For the PPI, Wen Bin expects June’s month-on-month increase to be 0.2% and year-on-year increase to be 4.5%. Bian Quanshui said that in June, the PPI month-on-month growth rate may turn negative, and the year-on-year growth rate may rise slightly from May to 4.1%. The China Venture Securities research report also shows that it expects June’s PPI month-on-month to be about -0.2%, with the year-on-year figure rising from 3.9% to around 4.1%.

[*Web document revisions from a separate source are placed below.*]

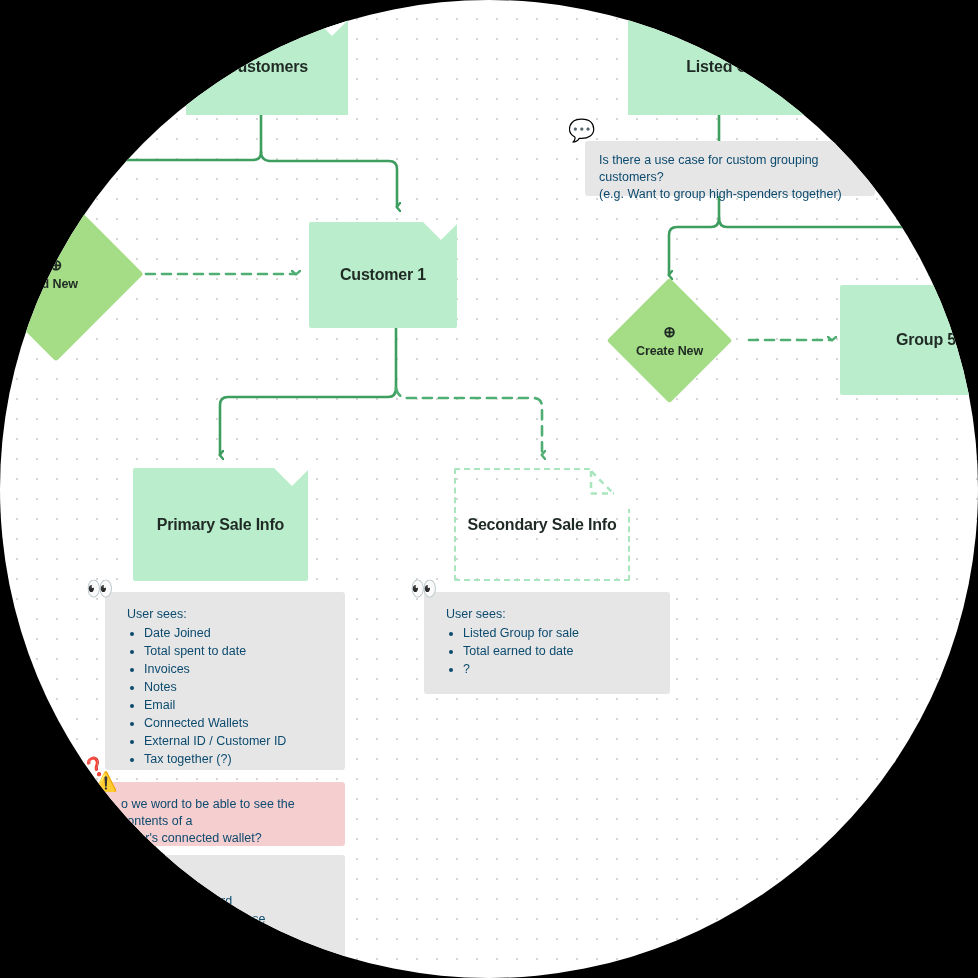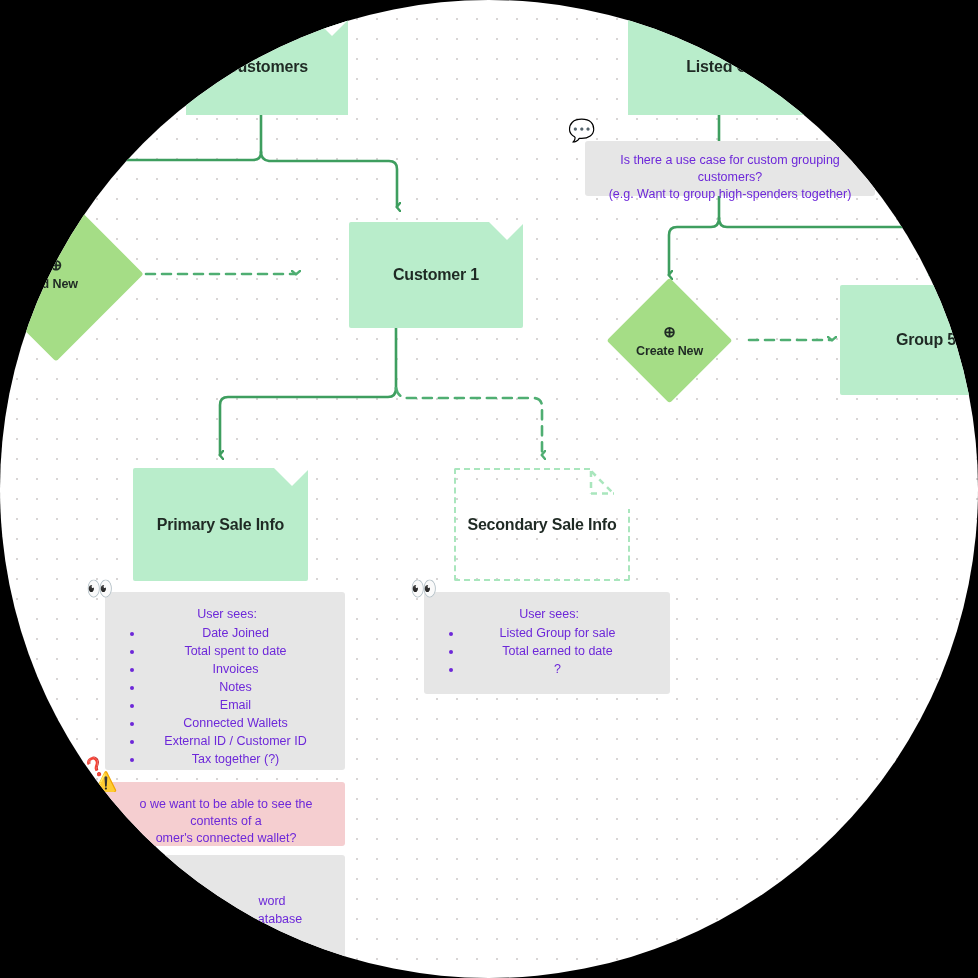--- a/index.html
+++ b/index.html
@@ -115,9 +115,8 @@
     padding: 14px 18px 14px 22px;
     font-size: 12.5px;
     line-height: 1.32;
-    color: #6d28d9;
+    color: #0c4a6e;
     font-family: "Liberation Sans", sans-serif;
-    text-align: center;
   }
   .note.red { background: #f5ced0; }
   .note p { margin: 0 0 1px 0; }

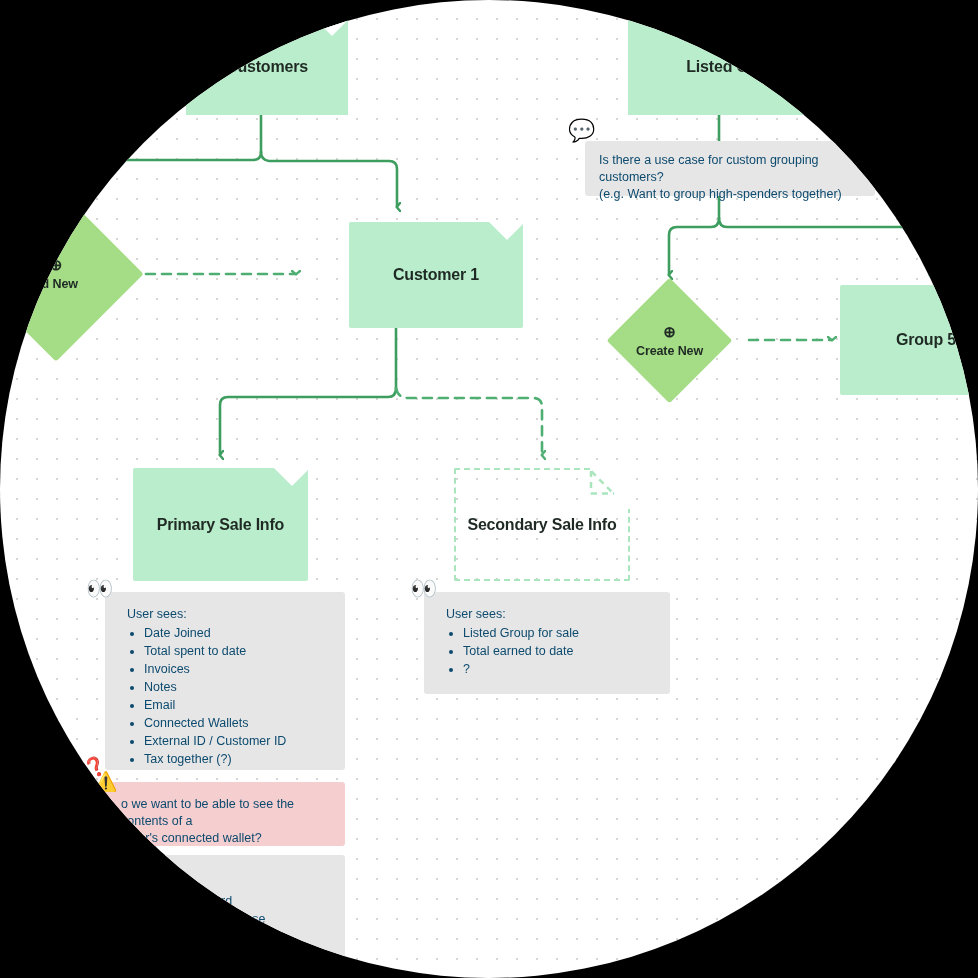--- a/index.html
+++ b/index.html
@@ -210,7 +210,7 @@
       <span>dd New</span>
     </div>
 
-    <div class="node doc" style="left:309px; top:222px; width:174px; height:106px; border-radius:2px;margin-left:40px;">
+    <div class="node doc" style="left:309px; top:222px; width:148px; height:106px; border-radius:2px;">
       <span class="fold"></span>
       <span class="fold-tri"></span>
       <span>Customer 1</span>

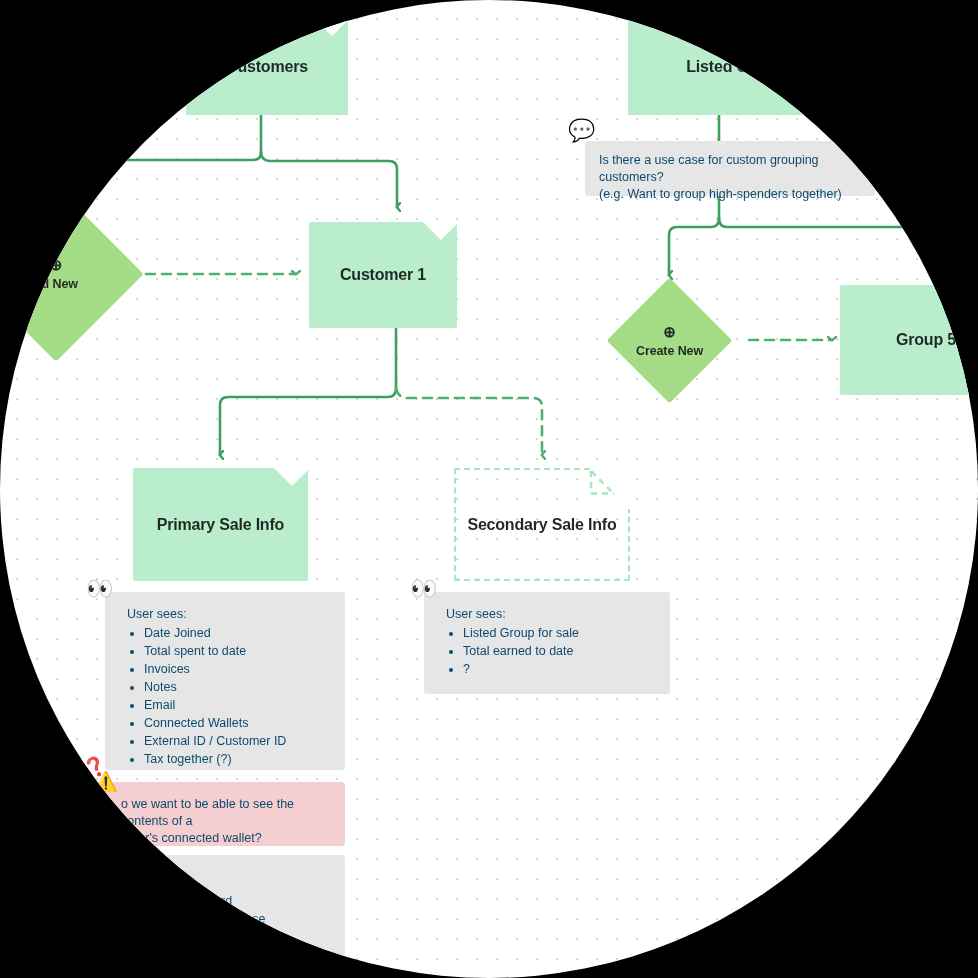--- a/index.html
+++ b/index.html
@@ -280,7 +280,7 @@
     <div class="emoji-badge small" style="left:84px; top:758px; transform:rotate(-28deg);"><span>❓</span></div>
     <div class="emoji-badge small" style="left:94px; top:772px;"><span>⚠️</span></div>
     <div class="note red" style="left:105px; top:782px; width:240px; height:64px; padding:14px 14px 14px 16px;">
-      <p>o we want to be able to see the contents of a</p>
+      <p>o we word to be able to see the contents of a</p>
       <p>omer's connected wallet?</p>
     </div>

Wen Bin said that in June, the major raw material purchase price index and the ex-factory price index were 54.2% and 48.2%, respectively, down 6.3 percentage points and 3.7 percentage points from May. With ex-factory prices falling below the break-even between expansion and contraction, the growth in raw material purchase prices narrowed. The differentiated pattern between upstream and downstream continued. The Ministry of Commerce’s weekly statistics showed that the monthly average month-on-month increase in the prices of production materials was 0.66%, below 1.4% in May, and this was the second consecutive month of decline. Based on the PMI indicators and high-frequency data, it is expected that June’s PPI month-on-month may rise slightly. However, because the year-ago base was low, the year-on-year increase may be higher than in May.
The China Venture Securities research report holds that the year-on-year PPI may be close to the highest level in the year. As oil prices fall quickly, they offset the favorable low-base effect from June to July. Even if midstream equipment manufacturing prices continue to provide support for PPI month-on-month, it will be difficult to offset the drag from the crude oil and petrochemical chain. Currently, the spot price of Brent crude oil has basically fallen back to the level before international geopolitical conflicts. From March to May, the average contribution to PPI month-on-month from the crude oil and petrochemical chain was about 0.8 percentage points, and most of that support may turn back into drag again in June to August. The midstream equipment manufacturing sector’s contribution to PPI month-on-month, on average over the first five months of this year, was about 0.15 percentage points, which is insufficient to offset the price declines in the crude oil and petrochemical chain.